The UK month-ahead gas contract is up almost 15% at 160p a therm, having hit 175p this morning.

The continental European month-ahead gas contract is up almost 16%, at €63.2 per Megawatt hour.

Traders will have noted the news that Iran’s strikes on Qatar damaged facilities responsible for producing 17% ​of the company’s LNG export capacity (see earlier post).

ShareCEBR: UK energy bills on track to top £2,100

UK energy bills are on track to exceed £2,100 per year, according to consultancy CEBR, due to the surge in oil and gas prices this month.

That would be a steep increase on the latest energy price cap, of £1,641 a year from April-June.

CEBR has calculated that the quarterly cap will rise sharply when it is next set (it is calculated from wholesale energy prices), saying:

double quotation markThe latest developments in the Middle East, including the recent strike on the Ras Laffan export facility, have pushed up wholesale energy prices. At current levels, this implies a Q3 Ofgem price cap exceeding £2,100 if sustained, with higher bills likely even if prices ease. The conflict is also expected to shave around 0.1 to 0.3 percentage points off UK GDP growth over the next year.

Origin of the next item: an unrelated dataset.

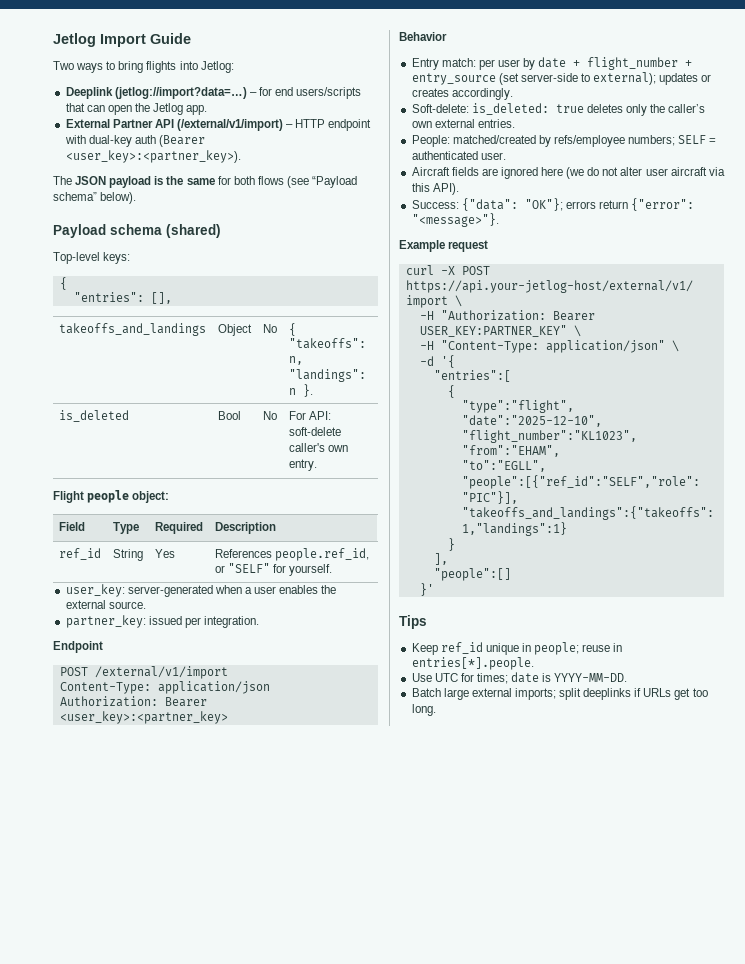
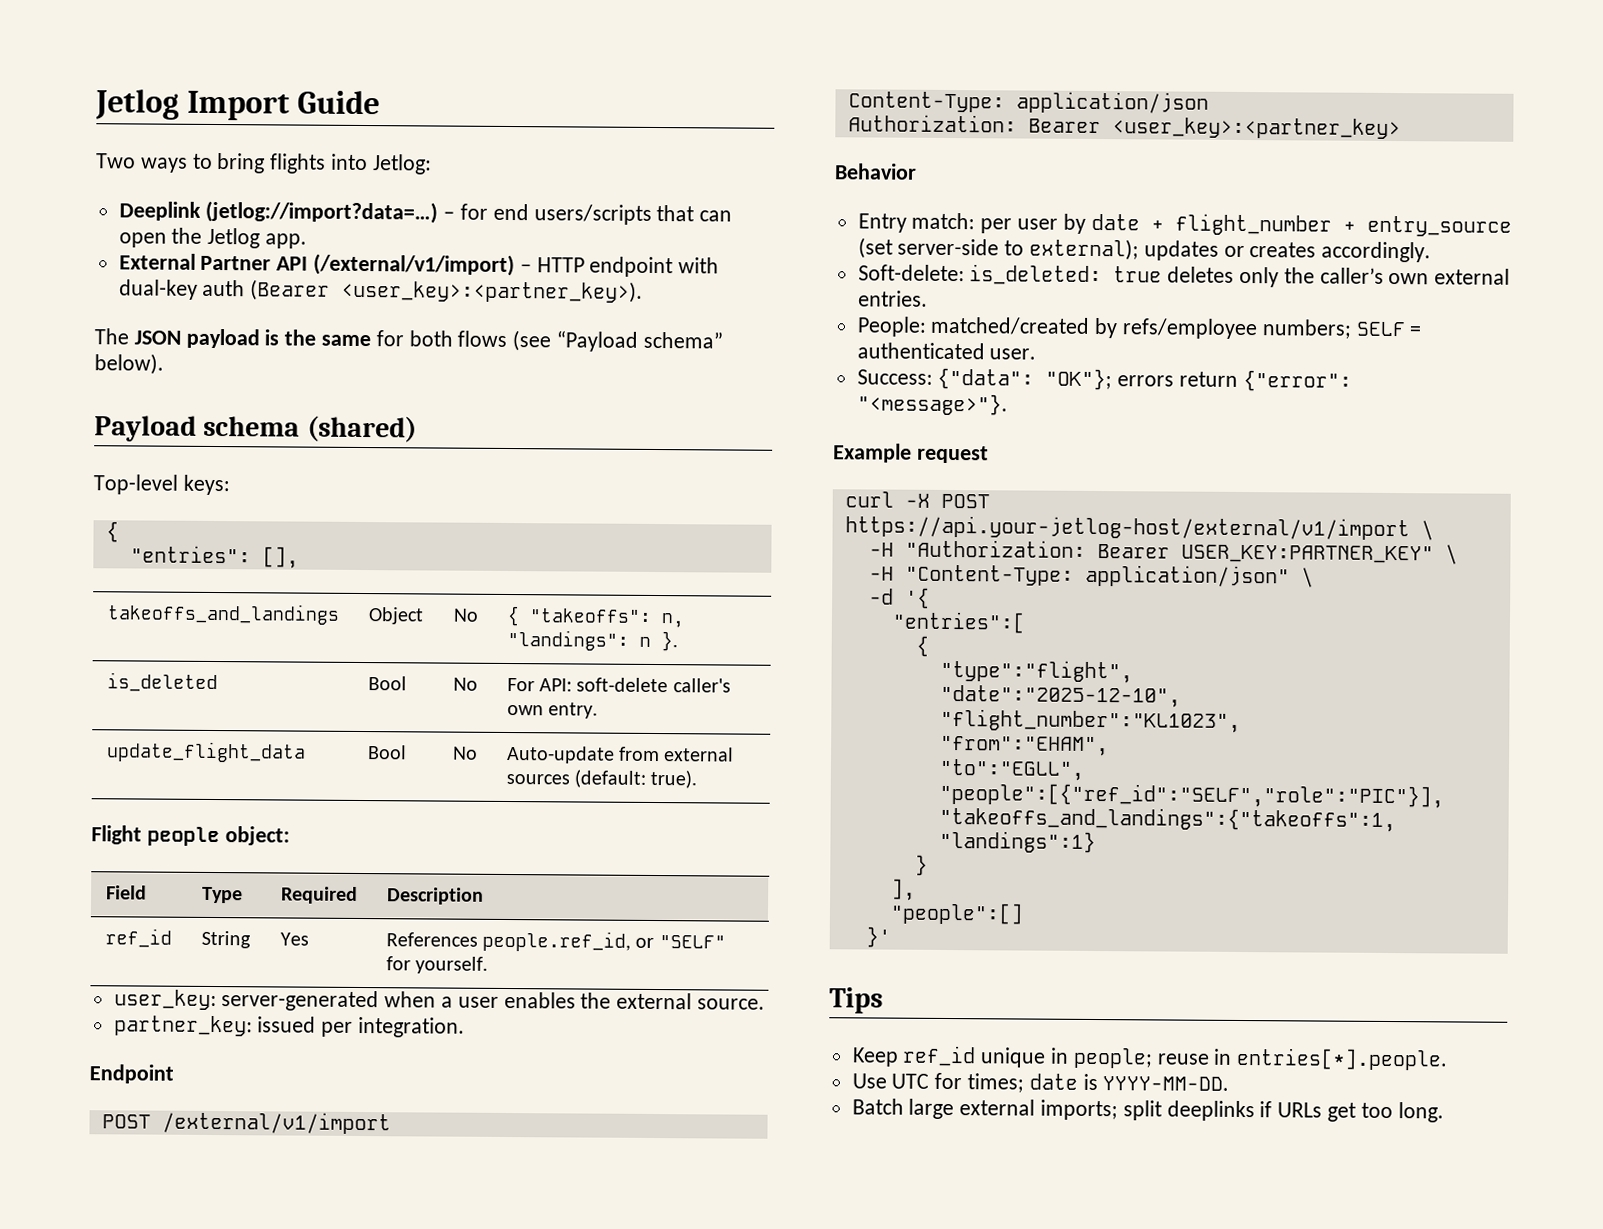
+ update_flight_data | Bool | No | Auto-update from external sources (default: true).
- Aircraft fields are ignored here (we do not alter user aircraft via this API).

ShareGap between US crude and Brent has widened in crisis

Jillian Ambrose

Global oil prices have surged in response to escalating military aggression against key energy infrastructure in the Gulf – but in the US oil prices have barely budged in what could prove a double blow to Asian economies.

The widening gap between the international benchmark, Brent crude, and the US oil price known as the West-Texas Intermediary (WTI) has reached an 11 year high as traders begin to weigh the differing fortunes of world regions in response to the global energy supply shock.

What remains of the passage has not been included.